Resumindo: tendemos a passar por um período de refinamento nos temas dos ataques de phishing, como resultado da saturação do mote da COVID-19; o uso da situação política na estratégia de ciberataques pode aumentar se o tom no debate a respeito da crise continuar se orientando pela polêmica resultante na decisão dos políticos; as decisões dos líderes de corporações também podem atrair atividades maliciosas e atores impactados pela crise e, por fim, a insatisfação com o desemprego, ou outras medidas que impactem a renda das famílias tem maior chance de se converter em risco para a segurança das organizações.

Com já foi dito aqui, não há respostas prontas. Entretanto, indico algumas estratégias que podem ajudar em seu percurso neste período.

É bem provável que sua empresa tenha optado por congelar qualquer ação ou projeto novo. Esta pode ser mesmo uma escolha justificada. No entanto, o momento requer a revisão de análises de riscos anteriormente feitas ou a alocação de algum especialista de seu time para fazer o exercício analítico mínimo de identificar os riscos que sua organização corre nesse momento.

A análise de riscos é uma atividade essencial na gestão de segurança, mas foi por muito tempo relegada ao status de segunda linha, sendo pejorativamente chamada de “segurança de papel” ao ser comparada com os avanços tecnológicos pelos quais a área passou.

Especialistas de fora podem ajudar ou atrapalhar, dependendo do conhecimento que eles tenham sobre os detalhes de seus processos. No entanto, só quem está no dia a dia da operação pode fazer isso rapidamente. A situação não tolera projetos longos e mesmo que o produto final não esteja de acordo com a norma x ou y, ele ainda será melhor do que nada.

É momento de olhar para dentro: revisar as informações disponíveis sobre vulnerabilidades, considerar cenários de ameaça possíveis e, de maneira racional, estabelecer as probabilidades de cada cenário se concretizar. Isto será sua bússola para ter embasamento ao selecionar qual contramedida deve ser revista ou aplicada e em qual ordem.

Lamentavelmente não se trata de um trabalho trivial, porém há metodologias para a gestão de riscos que podem, no mínimo, educar uma pessoa a fazer algo que possa ser usado numa crise. Minha sugestão é avaliar o Guide for Conducting Risk Assessments — SP 800–30 Rev. 1 produzido pelo NIST, organização que produz padrões para as instituições do governo americano.

Embora a revisão das análises de riscos tende a apontar o caminho para a gestão de segurança de sua empresa durante a crise, rever o processo de gestão de acessos em seus sistemas e localidades físicas, bem como avaliar sua condição nos prestadores de serviços é algo que não pode esperar.

A situação contempla uma grande quantidade de gente desligada ou afastada por doença e este é um cenário que deixa várias portas abertas, como acessos ativos vinculados a pessoas desligadas, acúmulo de privilégios nas pessoas que estão suportando a operação e contas administrativas com a gestão de segurança prejudicada, entre outros casos. Por isso não dá para deixar esta revisão para depois.

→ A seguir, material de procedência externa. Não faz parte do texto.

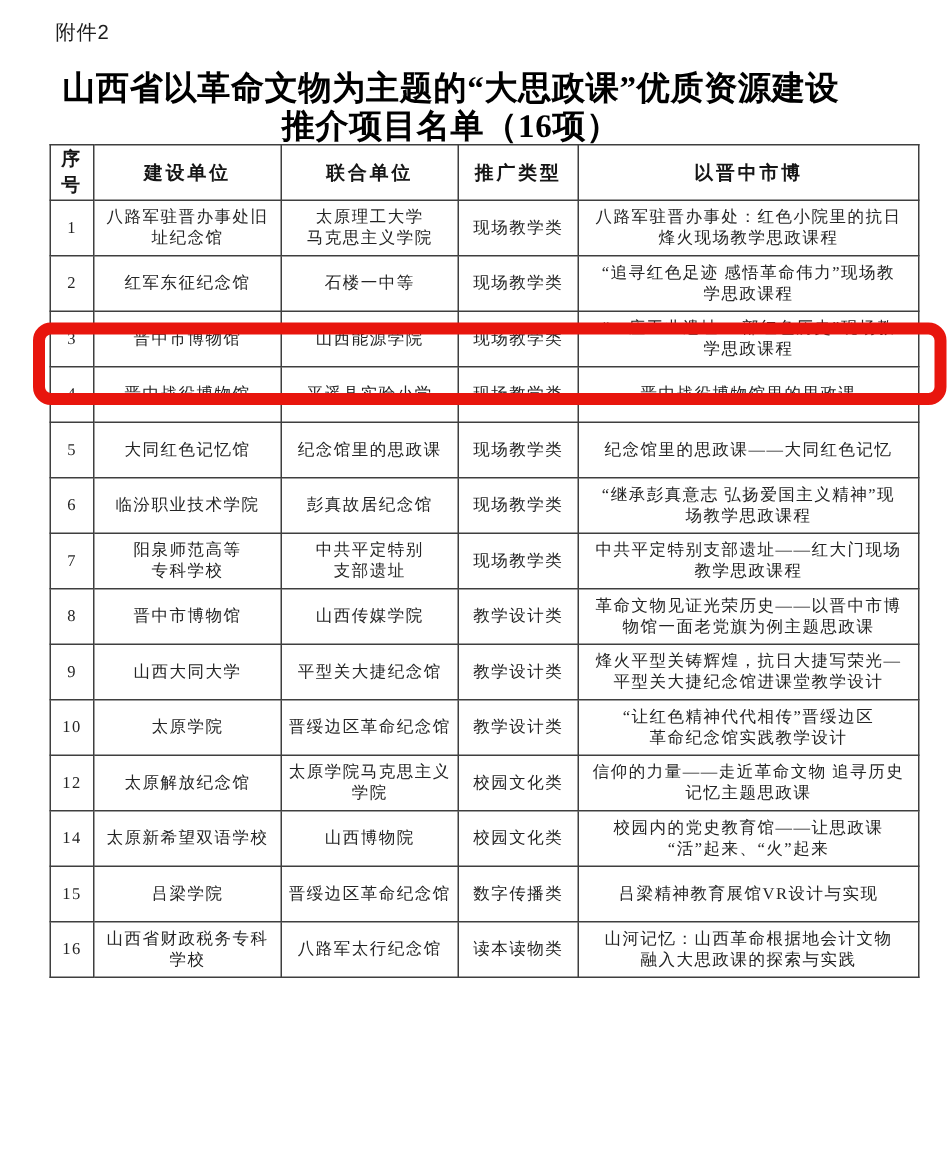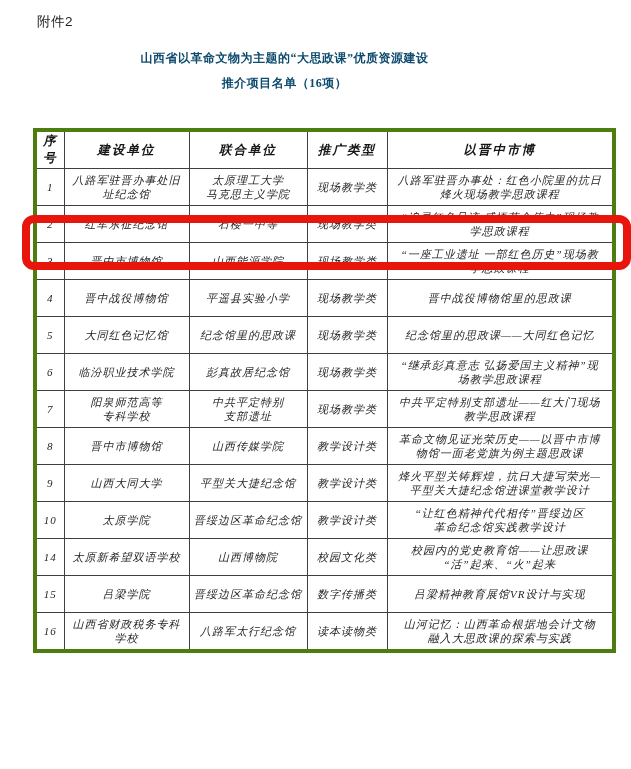"附件2" .page { padding-left: none -> 32px }
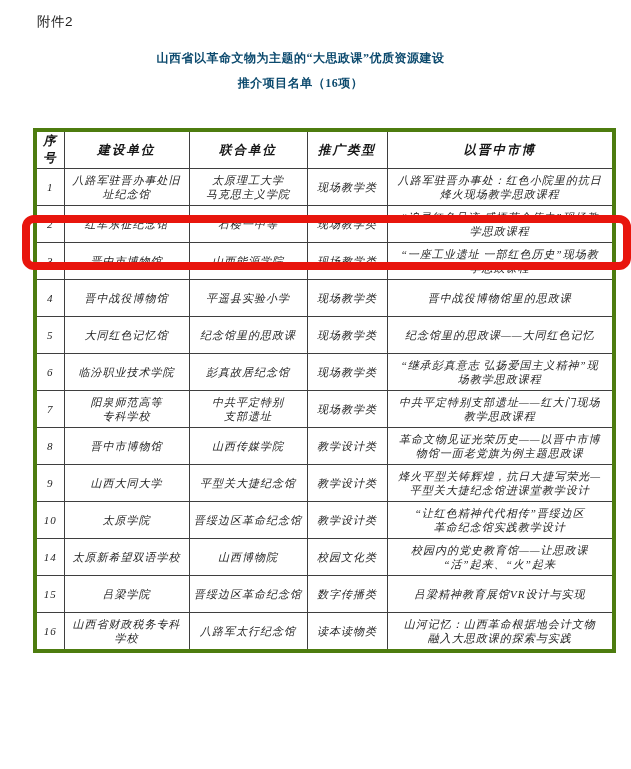"山西省以革命文物为主题的“大思政课”优质资源建设" .doc-title { color: #0c4a6e -> #000000; font-size: 12px -> 22px }
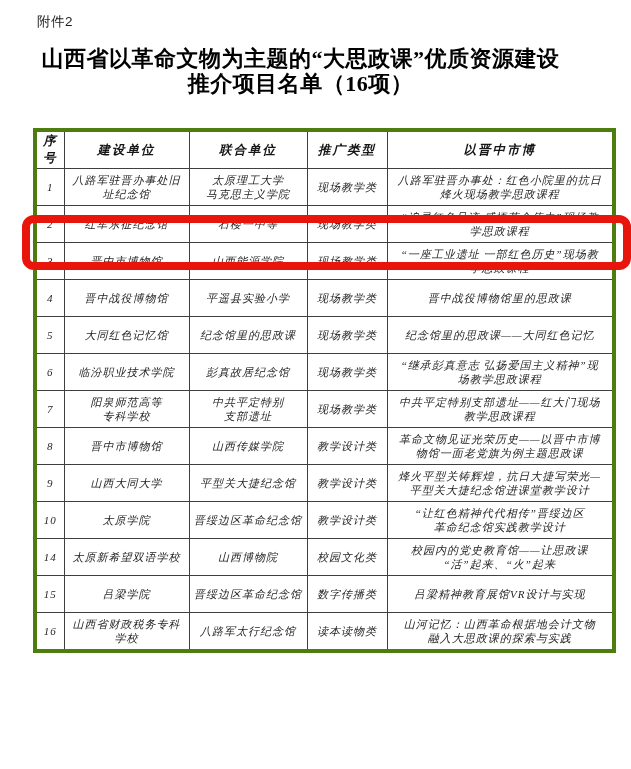"序号" table.main { border: 4px solid #4d7c0f -> 1px solid #4d7c0f; font-style: italic -> none; top: 128px -> 96px }
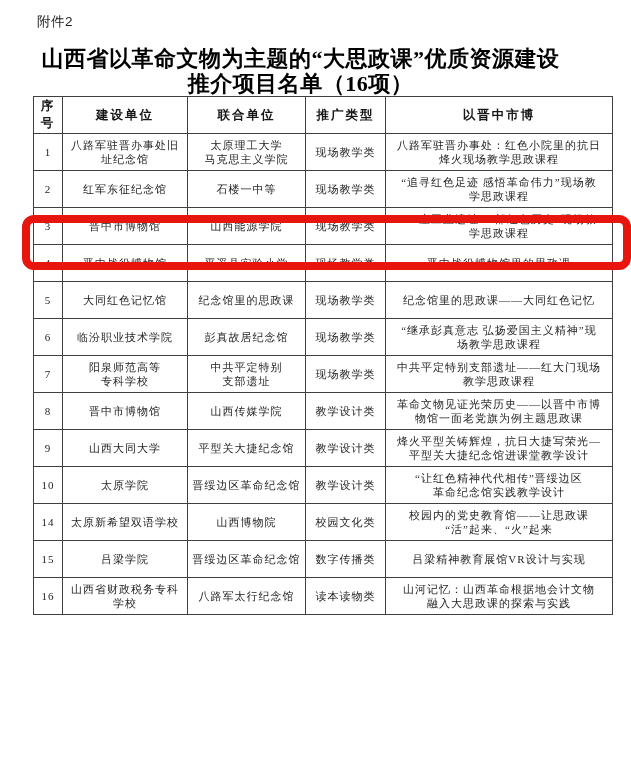"12" tr { html: none -> <tr> <td>12</td> <td>太原解放纪念馆</td> <td>太原学院马克思主义 学院</td> <td>校园文化类</td> <td>信仰的力量——走近革命文物 追寻历史 记忆主题思政课</td> </tr> }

Outra coisa essencial que pode evitar ataques agora é comunicar sua equipe sobre os golpes que andam surgindo e fazer isso incessantemente durante todo o período da crise. Há muita informação na mídia especializada e temos semanalmente atualizado o Situation Report, um de nossos relatórios de inteligência, com novidades a respeito de ataques que se aproveitam desta crise. O relatório está sendo disponibilizado gratuitamente até esta situação se acalmar.